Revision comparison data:

((

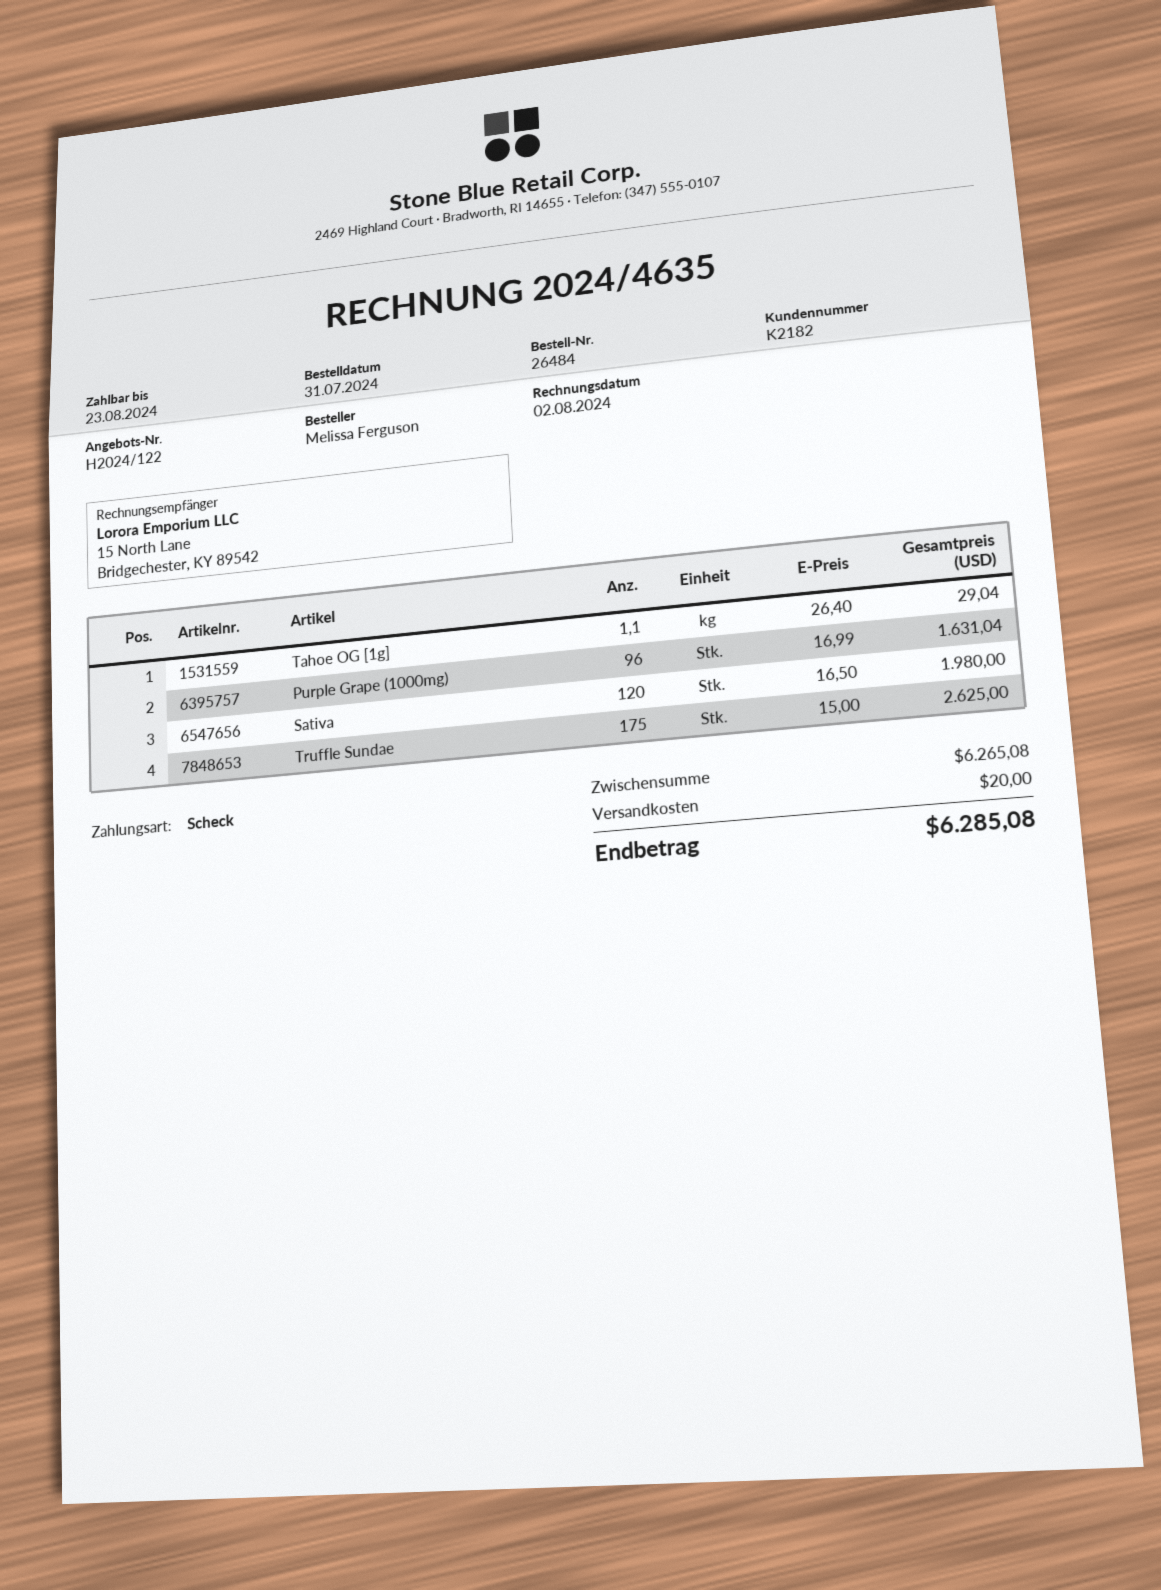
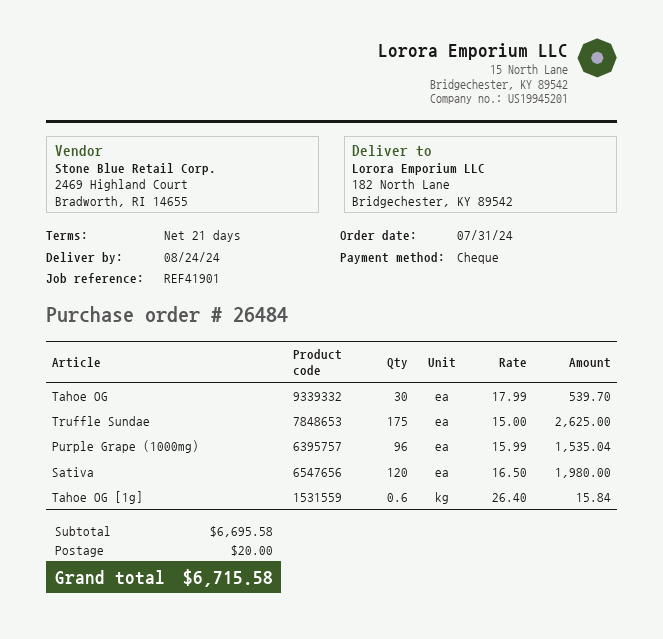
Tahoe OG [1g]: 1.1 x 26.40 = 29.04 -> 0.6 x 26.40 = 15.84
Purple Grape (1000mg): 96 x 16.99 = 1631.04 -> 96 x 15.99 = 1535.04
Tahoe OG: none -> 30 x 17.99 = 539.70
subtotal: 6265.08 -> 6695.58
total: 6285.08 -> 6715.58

))
((

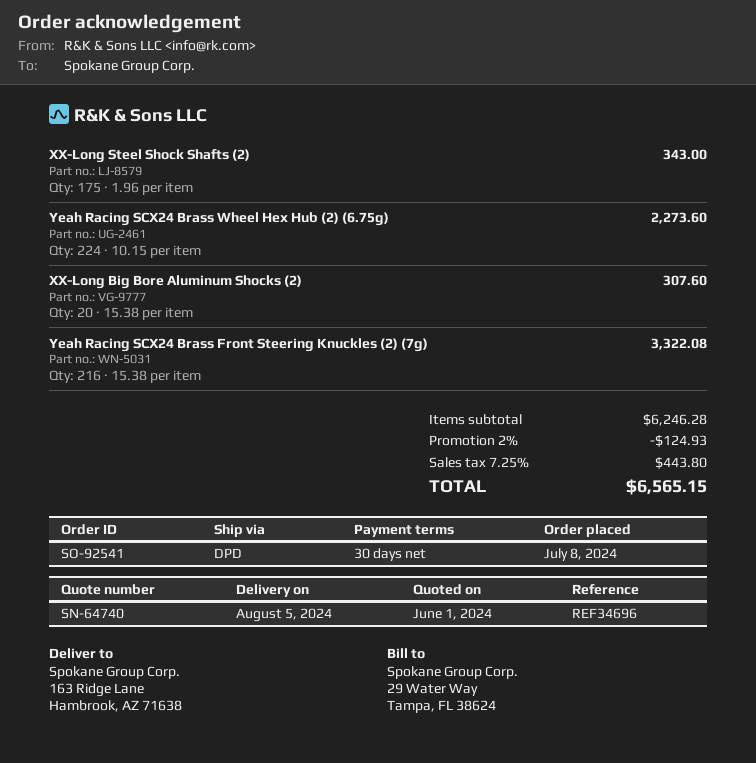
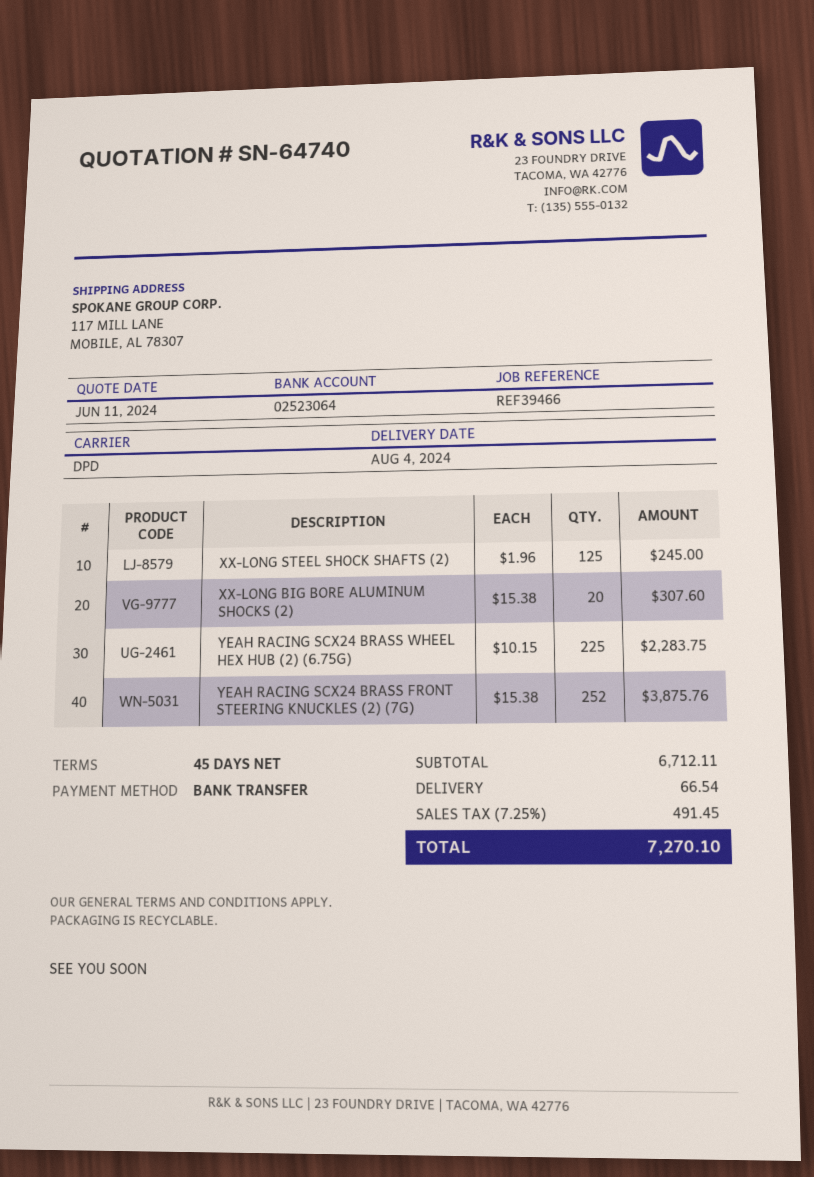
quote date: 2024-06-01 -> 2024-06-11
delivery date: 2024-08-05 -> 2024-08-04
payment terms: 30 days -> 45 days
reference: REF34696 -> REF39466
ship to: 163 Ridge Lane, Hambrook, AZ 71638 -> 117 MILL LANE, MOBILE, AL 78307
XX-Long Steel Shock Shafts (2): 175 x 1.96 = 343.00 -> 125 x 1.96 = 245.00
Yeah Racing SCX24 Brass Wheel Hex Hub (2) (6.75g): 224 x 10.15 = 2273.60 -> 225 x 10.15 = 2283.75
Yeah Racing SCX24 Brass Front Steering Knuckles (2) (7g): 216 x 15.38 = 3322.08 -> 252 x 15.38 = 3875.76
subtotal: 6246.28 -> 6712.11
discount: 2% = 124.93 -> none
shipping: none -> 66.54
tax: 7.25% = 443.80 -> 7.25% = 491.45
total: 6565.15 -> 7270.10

))

### REQUIRED WORK
Retype the entries above exactly, but only from the line containing "Tahoe OG [1g]: 1.1" through the line containing "total: 6285.08 -> 6715.58", both included.

### SOLUTION FOR THIS EXERCISE
Tahoe OG [1g]: 1.1 x 26.40 = 29.04 -> 0.6 x 26.40 = 15.84
Purple Grape (1000mg): 96 x 16.99 = 1631.04 -> 96 x 15.99 = 1535.04
Tahoe OG: none -> 30 x 17.99 = 539.70
subtotal: 6265.08 -> 6695.58
total: 6285.08 -> 6715.58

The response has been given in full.